Светлый фон

Старое кладбище закончилось. Я прошел в открытые ворота, повернул на знакомую тропинку, выводившую на главную аллею нового кладбища. Здесь было жарко и душно — разросшийся розовый, фиолетовый, лиловый люпин распространял волны сладкого, одуряющего аромата. Было очень спокойно. Гул пчёл, шелест травы, редкий стук ветвей старых берез, сталкивавшихся где-то над головой самыми верхушками. Белёсое раскалённое небо, по которому изредка проползали прозрачные тени от разорванных в клочья облаков.

На меня смотрели бесчисленные глаза. Старики подслеповато всматривались в вечность. Мужчины и женщины среднего возраста смотрели на меня напряжённо — так, как смотрят на фотографа, снимающего на казённый пропуск или на удостоверение. Эти могилы были побогаче. Люди отмечают своих кормильцев иначе, чем давно отживших своё стариков. Это уже были не кресты, а чёрного камня памятники, которые отличались проявлениями фантазии заказчиков и местных умельцев по граниту — рисунки погасших свечей, распятых Спасителей, сломанных берёзок, увядших цветов и застывших в полёте голубков украшали свободные места полированных поверхностей. Памятник за памятником.

Лица, лица, лица. Даты, даты, даты.

Изредка воплем, истошным криком сияли особенные, богато украшенные могилы с красивыми оградами, самыми лучшими цветами, ёлочками, бантиками, игрушками, всегда свежими конфетками на холмиках без единой травинки. Щёчки, бантики, весёлые глаза детей, радостно ловивших взгляд фотографа, теперь остались серыми отпечатками на чёрном полированном граните со следами помады. Мужчины проходили мимо таких могил, темнея лицами, будто это они не уберегли этих деток. А женщины обычно останавливались группками, врастали в землю, материнский инстинкт брал их за душу, и они тихо рассказывали друг другу такие разные и такие одинаковые в своей беспощадности истории нечаянных потерь.

Вот и моё место.

Я открыл калиточку нержавеющей ограды. Родные лица. Бабушкин чёрный камень раскалился на солнце, но не жёг руки. Я прижался щекой к горячей поверхности. Сердце бухнуло.

— Здравствуй, Тася. Давно меня не было, да?
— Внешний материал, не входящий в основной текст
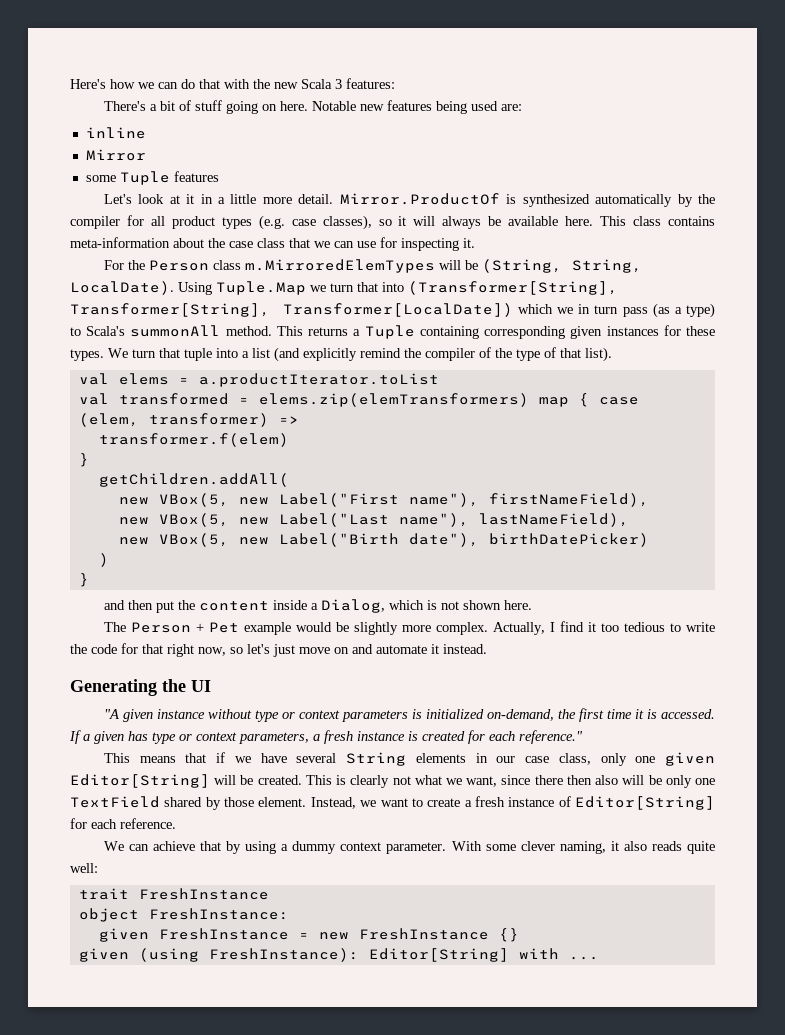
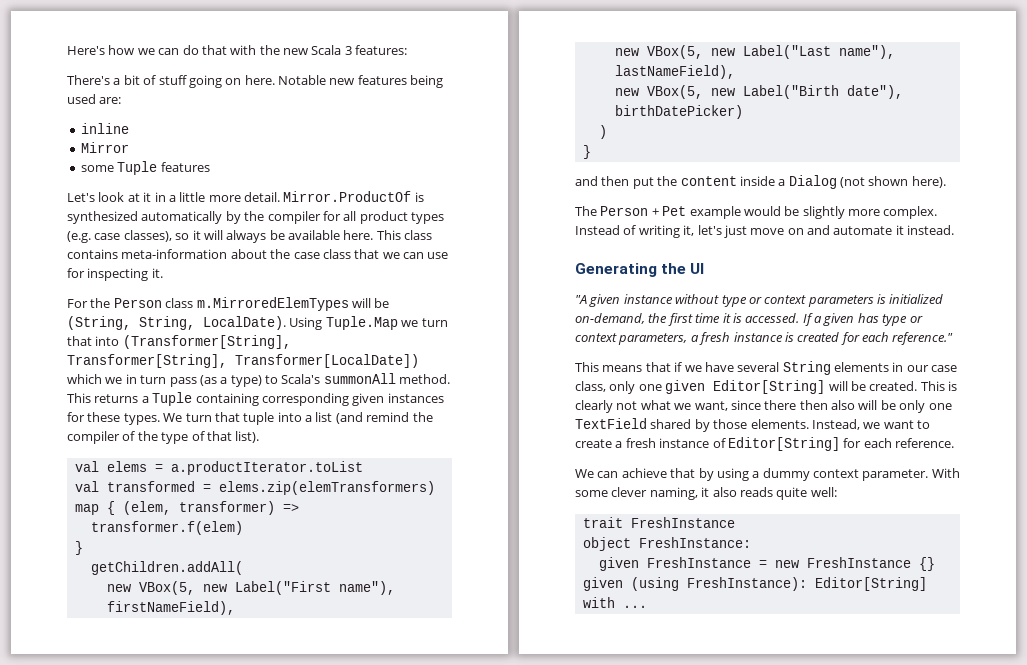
- We turn that tuple into a list (and explicitly remind the compiler of the type of that list).
+ We turn that tuple into a list (and remind the compiler of the type of that list).
- val transformed = elems.zip(elemTransformers) map { case (elem, transformer) =>
+ val transformed = elems.zip(elemTransformers) map { (elem, transformer) =>
- and then put the content inside a Dialog, which is not shown here.
+ and then put the content inside a Dialog (not shown here).
- Actually, I find it too tedious to write the code for that right now, so let's just move on and automate it instead.
+ Instead of writing it, let's just move on and automate it instead.
- This is clearly not what we want, since there then also will be only one TextField shared by those element.
+ This is clearly not what we want, since there then also will be only one TextField shared by those elements.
Я повернулся, сделал шаг к старому серому памятнику из серо-белой мраморной крошки. Дед смотрел чуть вправо. Офицерская форма была ему очень к лицу. А фуражка, как всегда, была чуть на правую бровь. Он всегда носил фуражку чуть набок. Я смахнул шершавый жёлтый лишайник с верха камня, поцеловал овал фотографии.

— Здравствуй, моряк. Ты ждал меня?

* * *

Я оглянулся, ещё не выйдя за ограду. Нельзя оглядываться, уходя с кладбища — это я знал ещё с детства. Вот так. Я это помнил. Уже наступил полдень. Моя дорога не закончилась.